Which has lower rates, OTR or Apex?
Apex's headline floor is lower (1% vs. OTR's 2.5%). For owner-operators, both typically land in the 2.5–3.5% effective range. The bigger difference is structural: OTR's all-in pricing means rate × invoice = total cost; Apex may add ACH fees, processing fees, or service charges depending on the program tier. Compare effective totals, not headlines.
Which has stronger non-recourse coverage?
OTR. True non-recourse is OTR's primary factoring product — broker insolvency risk is fully transferred on clean deliveries. Apex offers non-recourse but defaults to recourse, with non-recourse adding 0.5–1% to the rate. For operators with concentrated broker risk, OTR's non-recourse-first model is the structural advantage.
Which has faster instant funding?
Practical tie. OTR's BOLT and Apex's blynk® both fund in minutes, 24/7/365. Apex's longer track record (3+ years of $1B+ in instant payments) gives it a slight reliability edge on weekends and holidays, but functionally both are minutes-level instant.
Which has better customer service?
Depends on what you measure.

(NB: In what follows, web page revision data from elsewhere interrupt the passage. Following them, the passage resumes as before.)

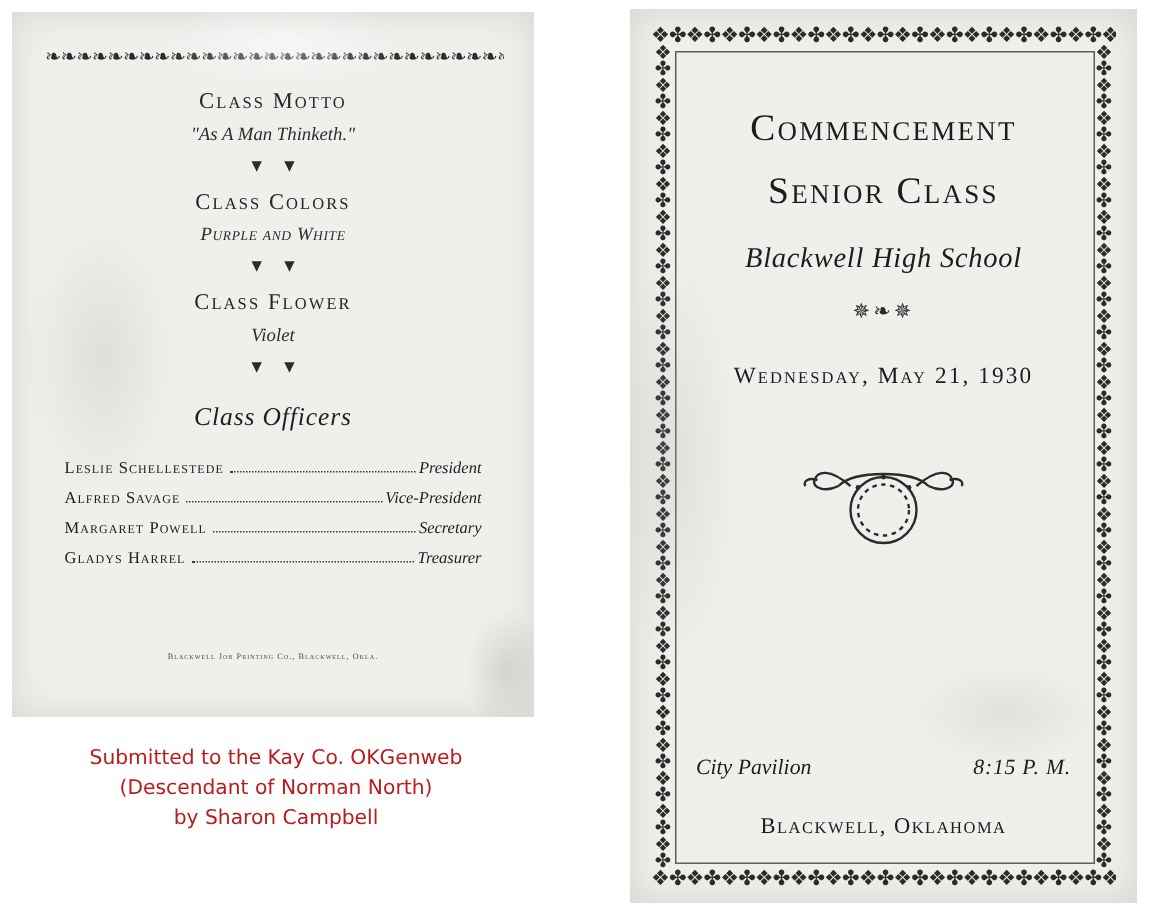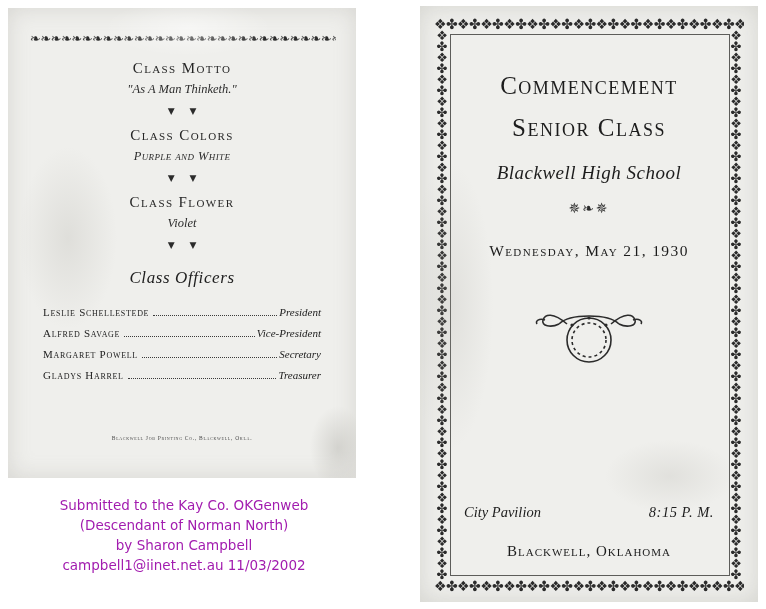--- a/index.html
+++ b/index.html
@@ -148,7 +148,7 @@
     font-family: "DejaVu Sans", sans-serif;
     font-size: 13.5px;
     line-height: 20px;
-    color: #a21caf;
+    color: #b91c1c;
   }
 
   

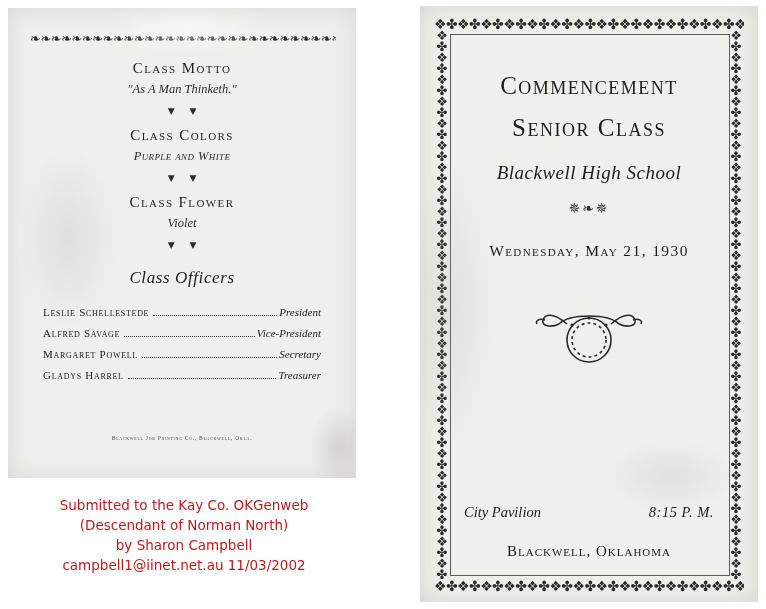--- a/index.html
+++ b/index.html
@@ -341,7 +341,6 @@
     <div>Submitted to the Kay Co. OKGenweb</div>
     <div>(Descendant of Norman North)</div>
     <div>by Sharon Campbell</div>
-    <div>campbell1@iinet.net.au 11/03/2002</div>
   </div>
 
   <div class="panel-right">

Aggregate Google review score: OTR 4.7 (883+ reviews), Apex 4.5+ across multiple platforms with 700+ 5-star aggregate. For first-line service, both are strong. For escalations (complex broker disputes, contract issues, urgent payment troubles), Apex's US-based dedicated account exec model consistently outperforms OTR's partially-overseas escalation team.
Which has more flexible contracts?
OTR. No long-term contract requirement; flexible terms tailored per operator. Apex defaults to 12-month auto-renewal with a 30-day cancellation window — sticky for operators who change strategy mid-year. For operators who want optionality, OTR's contract structure is the better fit.
If both rate well, why isn't there a clear winner?
Because they're optimized for different operator profiles. OTR wins for transparency-first owner-ops with concentrated broker risk and a preference for contract flexibility. Apex wins for established owner-ops who value premium US-based service, deep fuel programs, and a longer track record. The "best" factor for your operation depends on which tradeoffs hurt you more.